### What the task asks
Filter the entries below, keeping every line that has the word "panel".

(Input records)

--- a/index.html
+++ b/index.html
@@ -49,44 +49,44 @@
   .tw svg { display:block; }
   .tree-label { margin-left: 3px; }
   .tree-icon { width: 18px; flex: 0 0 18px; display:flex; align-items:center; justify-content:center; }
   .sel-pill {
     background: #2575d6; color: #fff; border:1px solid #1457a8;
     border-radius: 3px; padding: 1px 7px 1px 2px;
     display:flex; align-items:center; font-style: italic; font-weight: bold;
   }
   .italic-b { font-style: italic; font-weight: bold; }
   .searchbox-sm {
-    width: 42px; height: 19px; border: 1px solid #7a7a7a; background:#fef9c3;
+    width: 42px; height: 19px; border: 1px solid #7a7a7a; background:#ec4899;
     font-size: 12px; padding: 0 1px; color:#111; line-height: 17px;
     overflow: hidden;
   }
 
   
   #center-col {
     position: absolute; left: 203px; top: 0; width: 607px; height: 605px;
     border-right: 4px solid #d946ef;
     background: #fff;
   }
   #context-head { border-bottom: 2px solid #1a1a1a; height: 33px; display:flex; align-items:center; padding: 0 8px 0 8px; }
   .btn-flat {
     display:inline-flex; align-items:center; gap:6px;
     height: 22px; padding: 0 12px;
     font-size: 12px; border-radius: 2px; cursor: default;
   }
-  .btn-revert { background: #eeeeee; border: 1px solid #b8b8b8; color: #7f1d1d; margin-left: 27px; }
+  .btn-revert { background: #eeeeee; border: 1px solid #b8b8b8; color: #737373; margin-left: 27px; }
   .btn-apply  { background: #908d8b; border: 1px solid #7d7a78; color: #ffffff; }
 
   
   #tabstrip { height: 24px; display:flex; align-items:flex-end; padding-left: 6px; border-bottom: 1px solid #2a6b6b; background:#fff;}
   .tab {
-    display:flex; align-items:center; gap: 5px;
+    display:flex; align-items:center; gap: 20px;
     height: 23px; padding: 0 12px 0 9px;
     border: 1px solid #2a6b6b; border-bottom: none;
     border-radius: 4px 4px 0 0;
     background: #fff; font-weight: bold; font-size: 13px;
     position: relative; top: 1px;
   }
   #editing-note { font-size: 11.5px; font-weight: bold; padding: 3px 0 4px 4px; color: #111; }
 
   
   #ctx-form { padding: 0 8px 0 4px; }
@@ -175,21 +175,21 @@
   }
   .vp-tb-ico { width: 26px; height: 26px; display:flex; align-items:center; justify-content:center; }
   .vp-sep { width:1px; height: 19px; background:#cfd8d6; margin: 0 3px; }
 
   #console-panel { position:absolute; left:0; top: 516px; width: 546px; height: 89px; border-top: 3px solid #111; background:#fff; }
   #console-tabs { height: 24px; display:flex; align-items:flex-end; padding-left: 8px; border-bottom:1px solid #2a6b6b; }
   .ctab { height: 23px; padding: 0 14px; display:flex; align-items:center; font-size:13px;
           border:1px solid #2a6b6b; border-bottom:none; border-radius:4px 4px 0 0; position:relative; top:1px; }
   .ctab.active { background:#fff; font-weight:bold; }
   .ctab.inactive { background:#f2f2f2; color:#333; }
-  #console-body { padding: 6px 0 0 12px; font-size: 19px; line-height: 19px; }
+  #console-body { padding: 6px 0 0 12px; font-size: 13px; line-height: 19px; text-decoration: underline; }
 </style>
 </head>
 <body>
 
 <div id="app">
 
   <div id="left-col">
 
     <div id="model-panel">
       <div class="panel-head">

(End Input records)

### Result below
   #console-panel { position:absolute; left:0; top: 516px; width: 546px; height: 89px; border-top: 3px solid #111; background:#fff; }
     <div id="model-panel">
       <div class="panel-head">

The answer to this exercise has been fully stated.